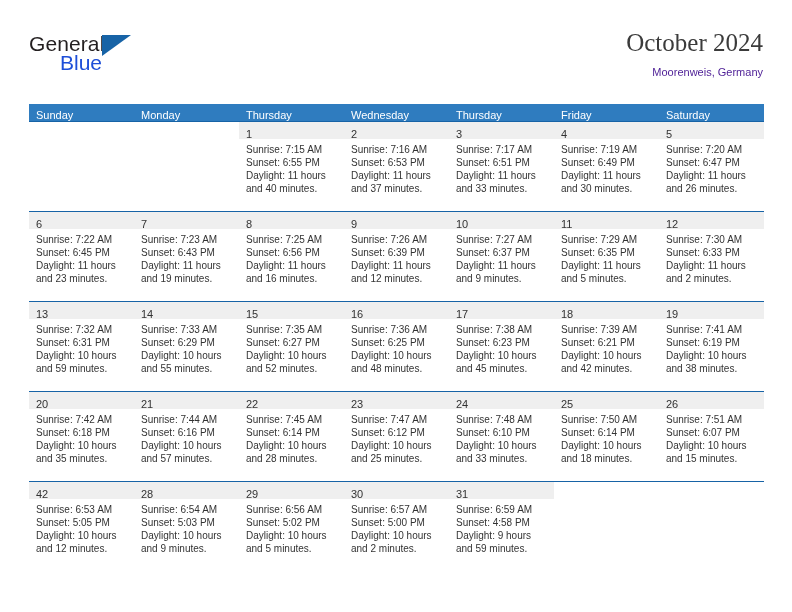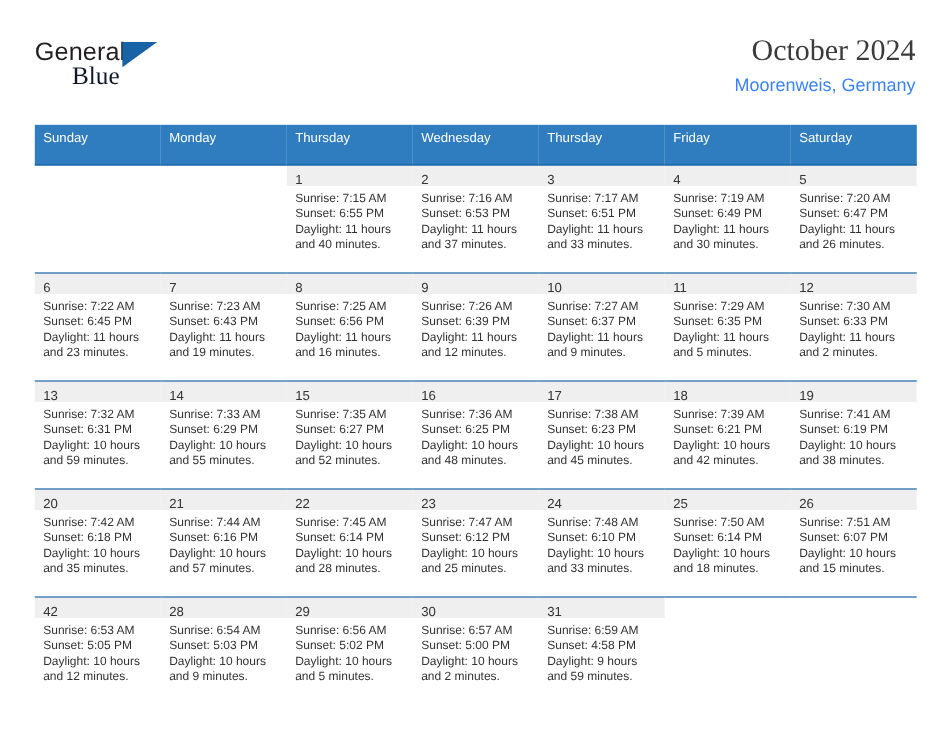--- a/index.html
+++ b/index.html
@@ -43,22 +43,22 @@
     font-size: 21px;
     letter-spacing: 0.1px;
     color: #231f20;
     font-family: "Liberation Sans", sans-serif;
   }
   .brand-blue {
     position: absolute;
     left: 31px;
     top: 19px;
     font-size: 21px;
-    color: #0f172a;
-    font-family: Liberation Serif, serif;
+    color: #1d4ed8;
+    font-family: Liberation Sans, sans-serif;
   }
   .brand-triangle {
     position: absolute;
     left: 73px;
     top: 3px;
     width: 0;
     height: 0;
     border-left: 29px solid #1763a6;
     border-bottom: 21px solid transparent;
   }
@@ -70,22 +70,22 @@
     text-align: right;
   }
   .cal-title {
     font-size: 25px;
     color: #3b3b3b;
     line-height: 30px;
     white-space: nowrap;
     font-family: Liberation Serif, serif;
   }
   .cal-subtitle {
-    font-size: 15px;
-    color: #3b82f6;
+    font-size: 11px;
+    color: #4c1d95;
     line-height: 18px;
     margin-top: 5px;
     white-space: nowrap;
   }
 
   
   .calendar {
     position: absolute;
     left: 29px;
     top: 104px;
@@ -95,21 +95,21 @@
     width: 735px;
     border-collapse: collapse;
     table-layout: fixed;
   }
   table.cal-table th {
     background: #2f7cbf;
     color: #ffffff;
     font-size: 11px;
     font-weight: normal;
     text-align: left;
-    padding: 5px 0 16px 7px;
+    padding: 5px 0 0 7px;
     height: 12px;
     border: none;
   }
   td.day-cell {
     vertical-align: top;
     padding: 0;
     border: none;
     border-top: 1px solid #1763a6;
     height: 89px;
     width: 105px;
==
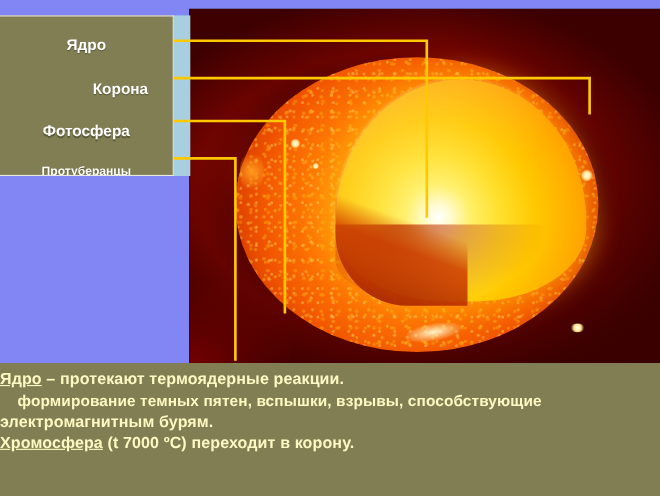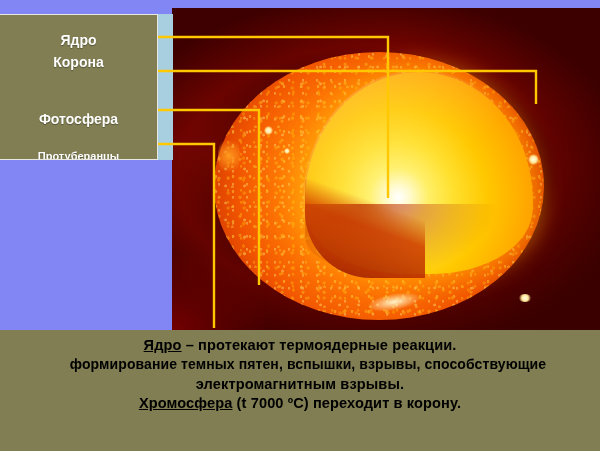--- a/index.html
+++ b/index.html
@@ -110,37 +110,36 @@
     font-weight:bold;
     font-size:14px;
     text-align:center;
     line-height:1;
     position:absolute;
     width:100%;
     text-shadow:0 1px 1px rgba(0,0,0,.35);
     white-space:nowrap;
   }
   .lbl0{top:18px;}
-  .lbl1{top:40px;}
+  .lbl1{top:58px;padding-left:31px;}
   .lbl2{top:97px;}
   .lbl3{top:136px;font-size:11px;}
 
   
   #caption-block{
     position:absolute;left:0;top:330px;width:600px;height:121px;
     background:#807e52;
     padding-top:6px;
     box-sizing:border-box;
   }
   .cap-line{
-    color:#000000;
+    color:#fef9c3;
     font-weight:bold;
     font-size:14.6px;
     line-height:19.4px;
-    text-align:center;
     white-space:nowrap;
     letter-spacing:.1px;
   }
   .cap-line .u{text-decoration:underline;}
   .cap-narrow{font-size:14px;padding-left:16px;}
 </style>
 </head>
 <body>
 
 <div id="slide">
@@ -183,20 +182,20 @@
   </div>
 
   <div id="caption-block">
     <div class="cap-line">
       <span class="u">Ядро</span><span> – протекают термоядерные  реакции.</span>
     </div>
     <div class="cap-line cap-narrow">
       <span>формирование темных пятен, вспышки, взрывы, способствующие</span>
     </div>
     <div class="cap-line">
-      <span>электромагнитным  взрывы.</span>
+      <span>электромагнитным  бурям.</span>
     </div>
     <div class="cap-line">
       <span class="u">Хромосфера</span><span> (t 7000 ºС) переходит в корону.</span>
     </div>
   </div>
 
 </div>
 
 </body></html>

Work request. Show the lines in the entries above that include the string "letter".

Response to this task.
     letter-spacing: 0.1px;
     letter-spacing:.1px;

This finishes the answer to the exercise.